══ RECORDS FOR THE TASK

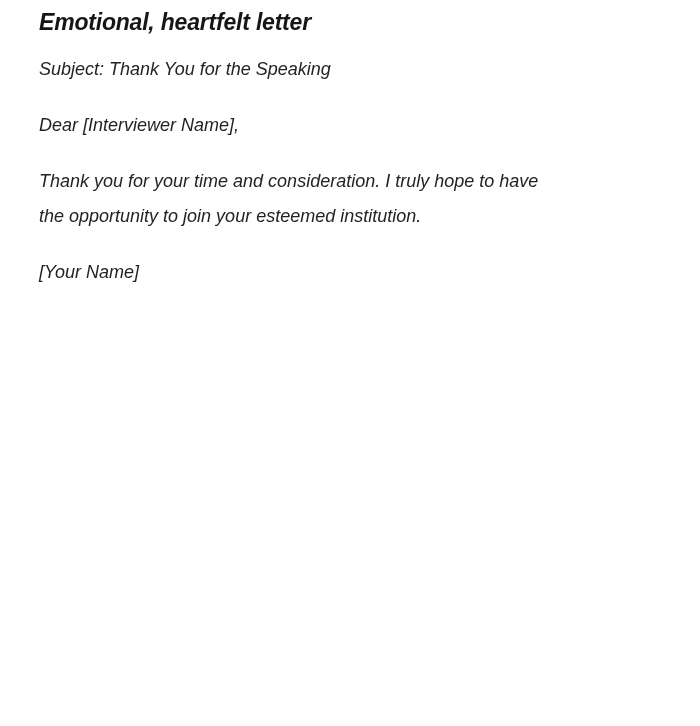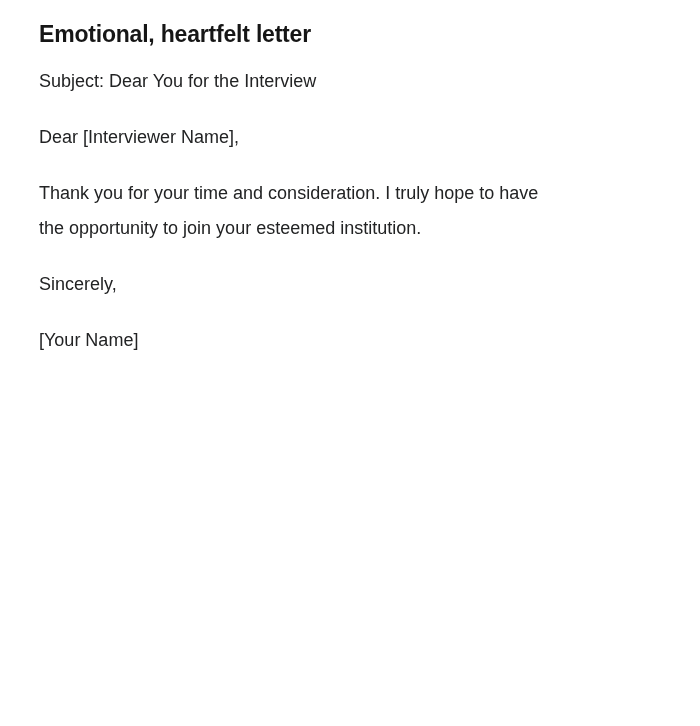"Emotional, heartfelt letter" .doc { font-style: none -> italic; padding: 18px 40px 0 39px -> 6px 40px 0 39px }
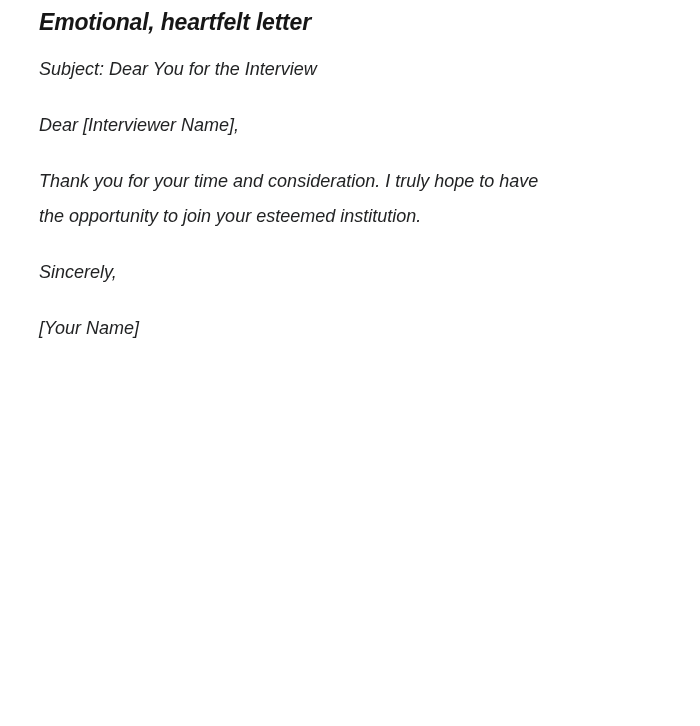"Subject: Dear You for the" p { text: Dear You for the Interview -> Thank You for the Speaking }
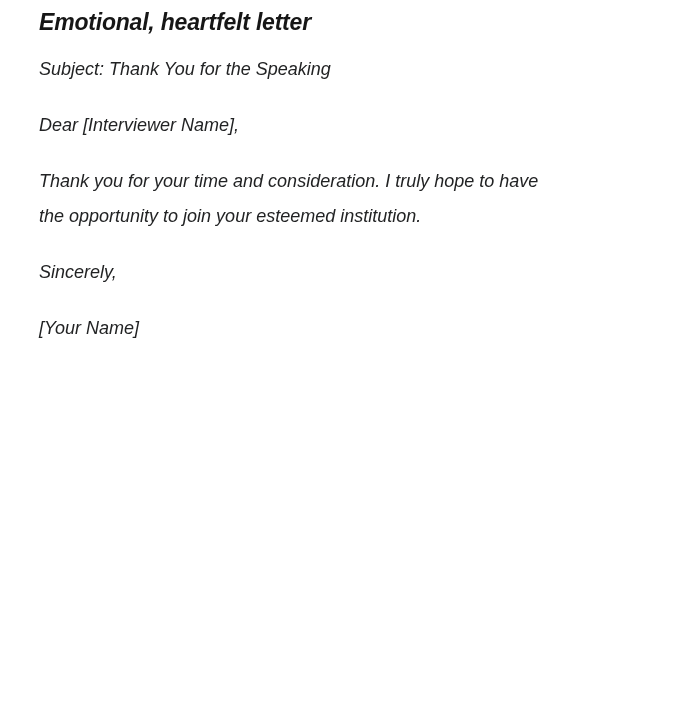"Sincerely," p { html: <p>Sincerely,</p> -> none }
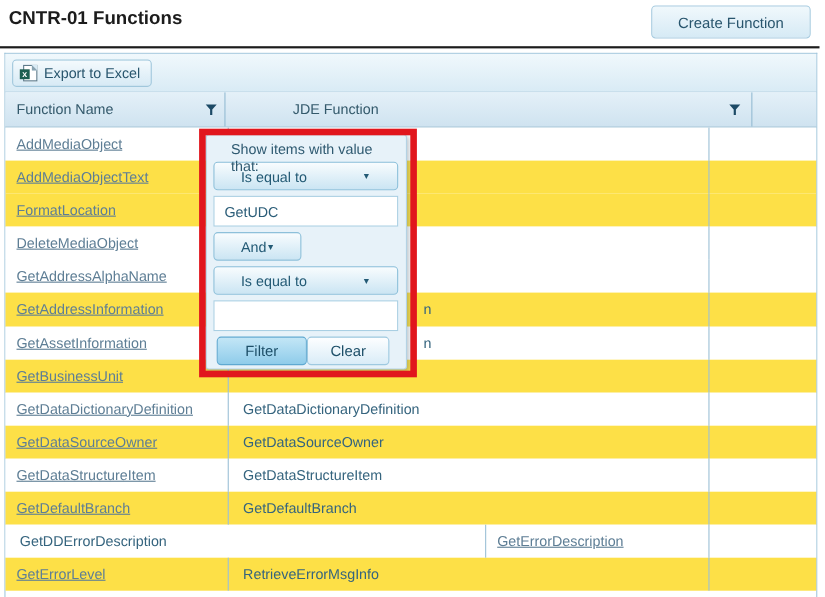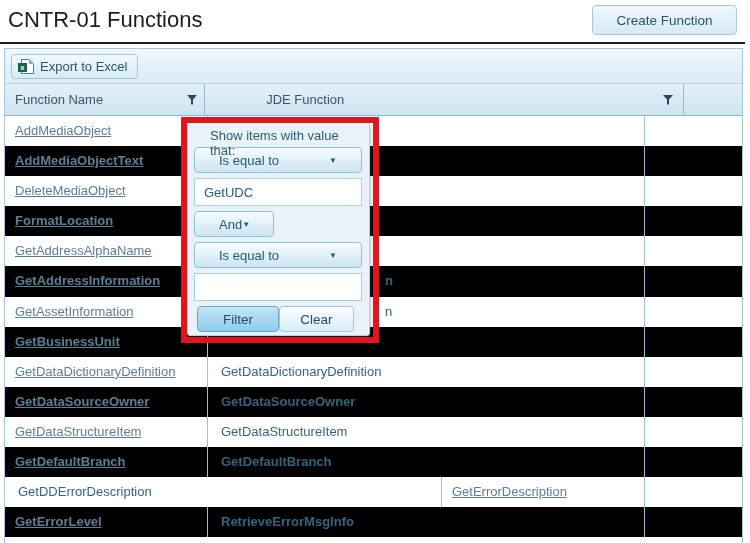"CNTR-01 Functions" .page-title { font-size: 22px -> 17px; font-weight: normal -> bold }
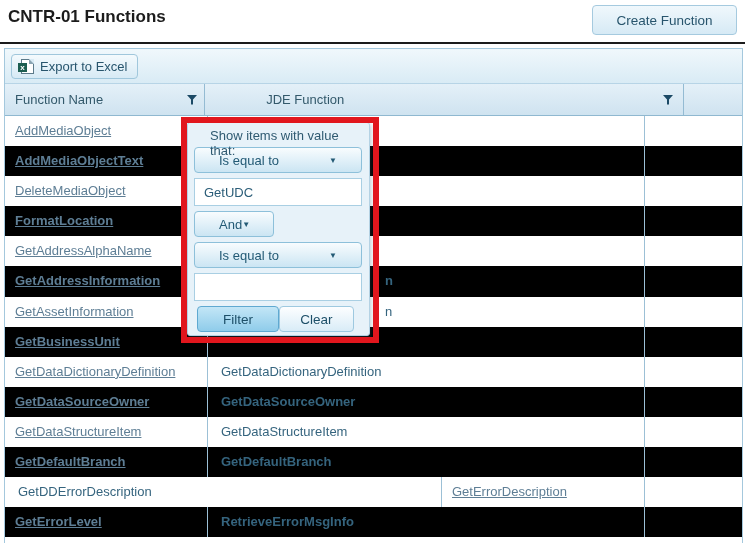"AddMediaObjectText" .trow.odd { background: #000000 -> #fde047; font-weight: bold -> none }
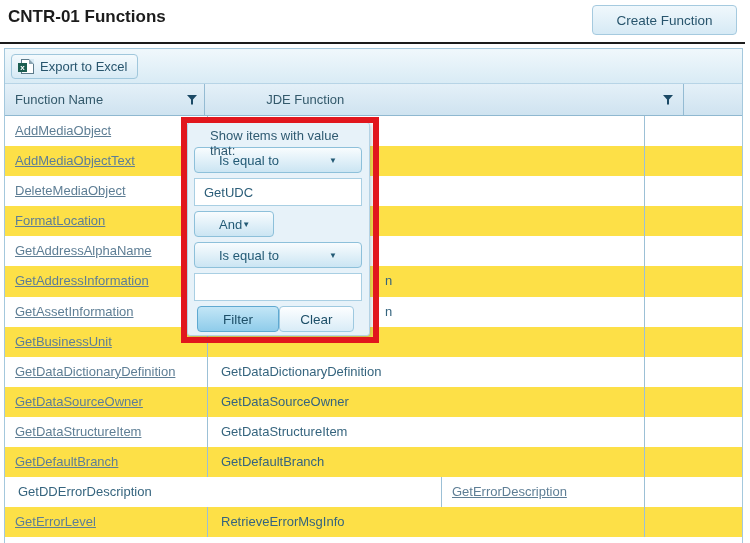"DeleteMediaObject" div.trow { order: before "FormatLocation" -> after "FormatLocation" }
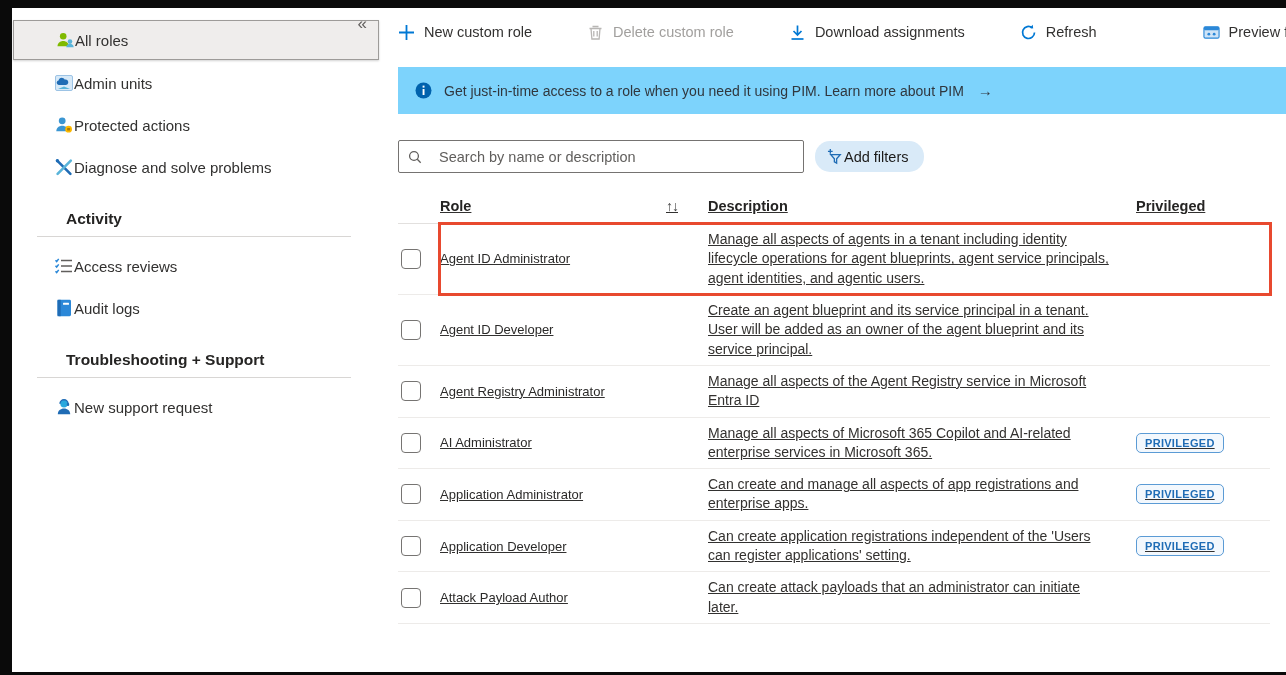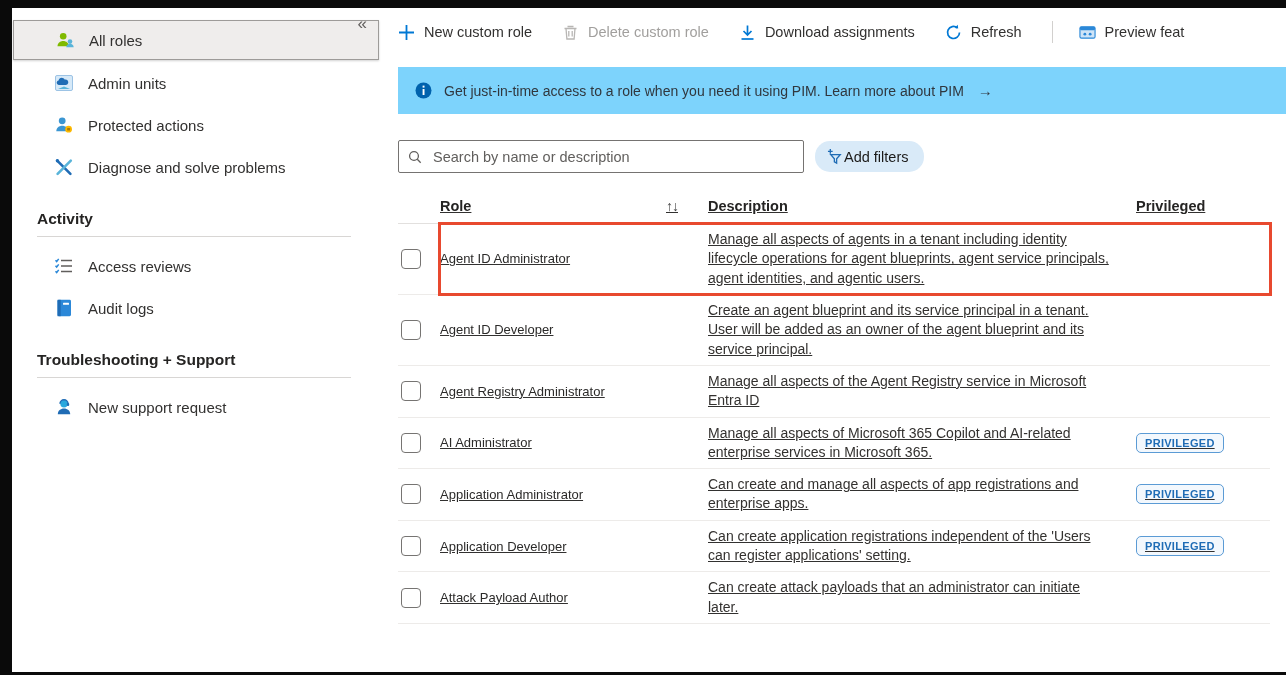"All roles" .nav-item { gap: 14px -> none }
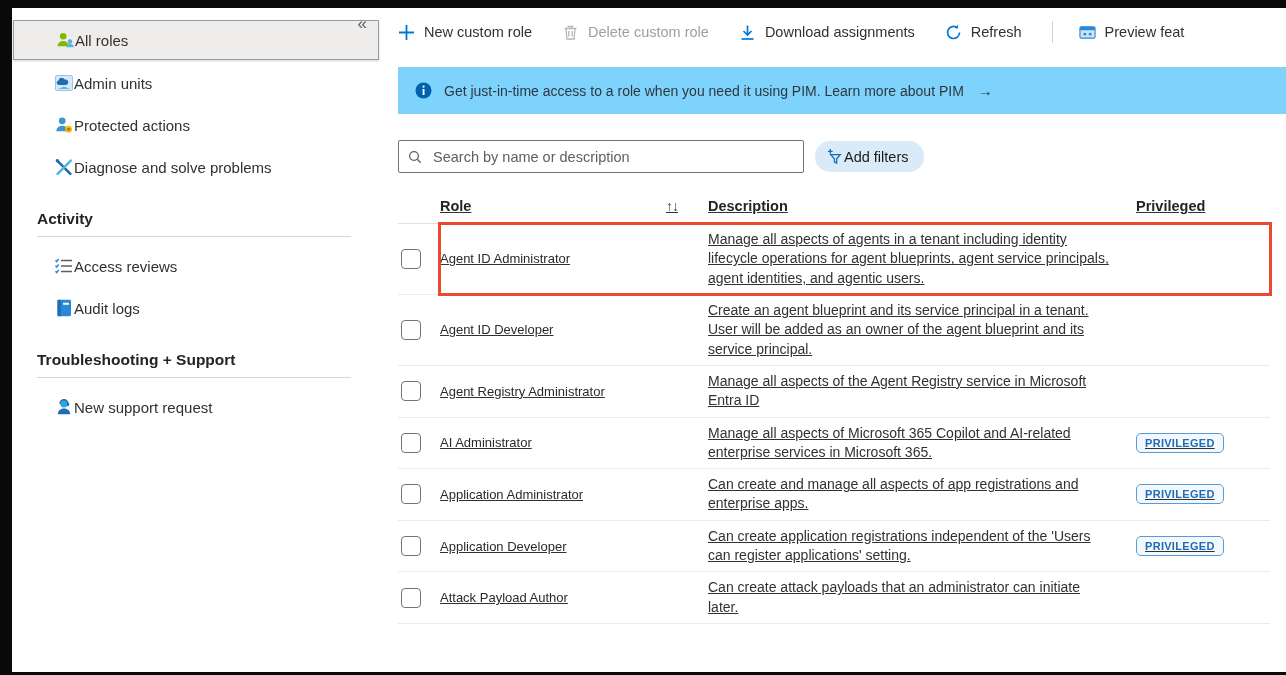"New custom role" .toolbar { gap: none -> 25px }
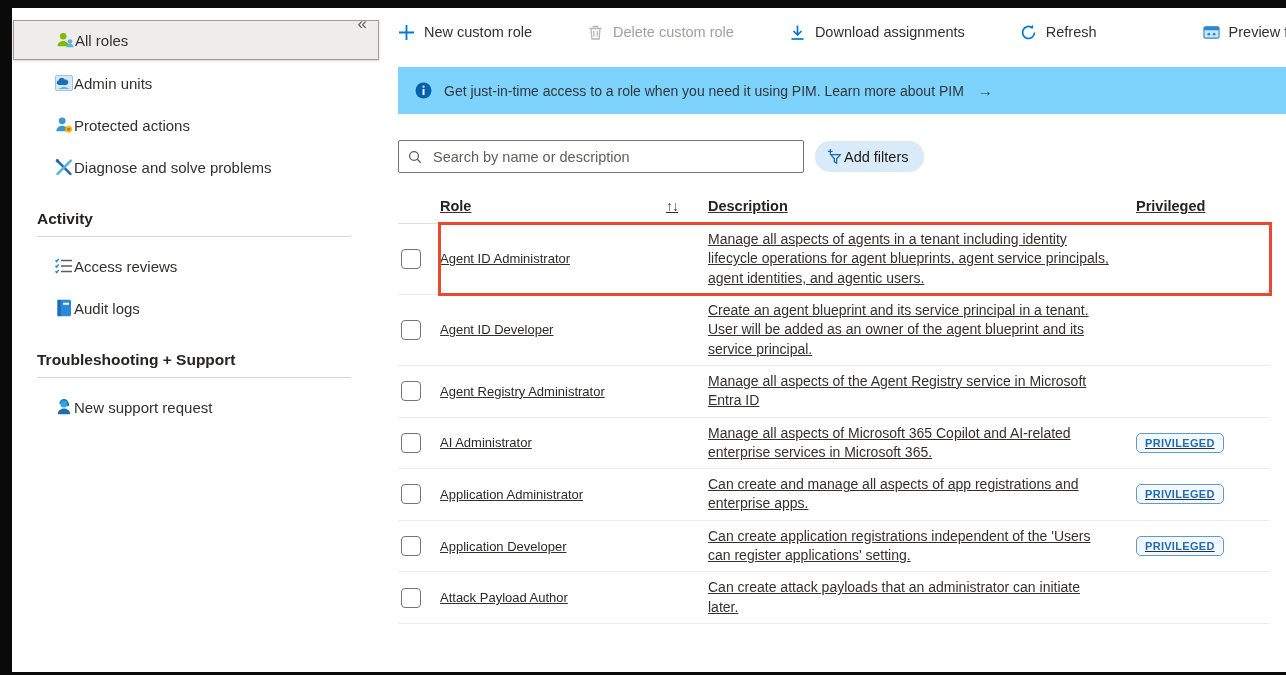"Search by name or description" .search-box { gap: 11px -> 17px }
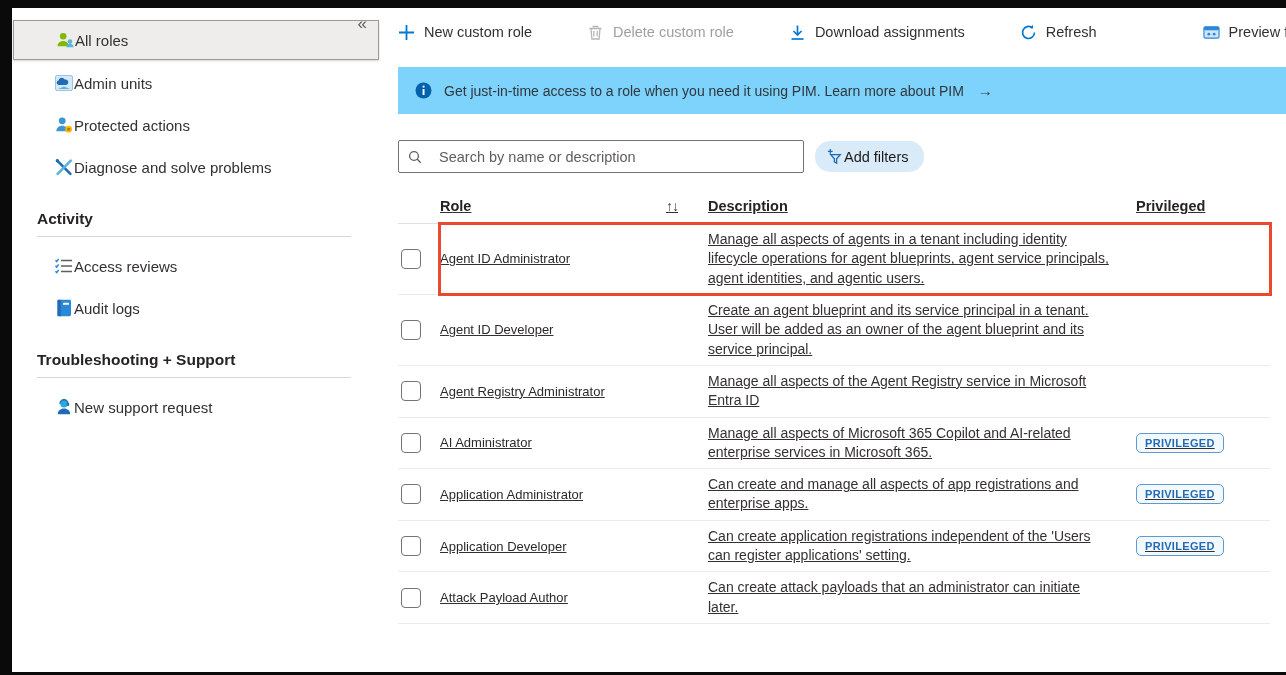"Activity" .section-head { margin-left: none -> 29px }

════

All lines from the beginning of the material above through the line holding "gap: 11px ->" are to be given again exactly, and no others; pictures do not go in.

"Emotional, heartfelt letter" .doc { font-style: none -> italic; padding: 18px 40px 0 39px -> 6px 40px 0 39px }
"Subject: Dear You for the" p { text: Dear You for the Interview -> Thank You for the Speaking }
"Sincerely," p { html: <p>Sincerely,</p> -> none }
"CNTR-01 Functions" .page-title { font-size: 22px -> 17px; font-weight: normal -> bold }
"AddMediaObjectText" .trow.odd { background: #000000 -> #fde047; font-weight: bold -> none }
"DeleteMediaObject" div.trow { order: before "FormatLocation" -> after "FormatLocation" }
"All roles" .nav-item { gap: 14px -> none }
"New custom role" .toolbar { gap: none -> 25px }
"Search by name or description" .search-box { gap: 11px -> 17px }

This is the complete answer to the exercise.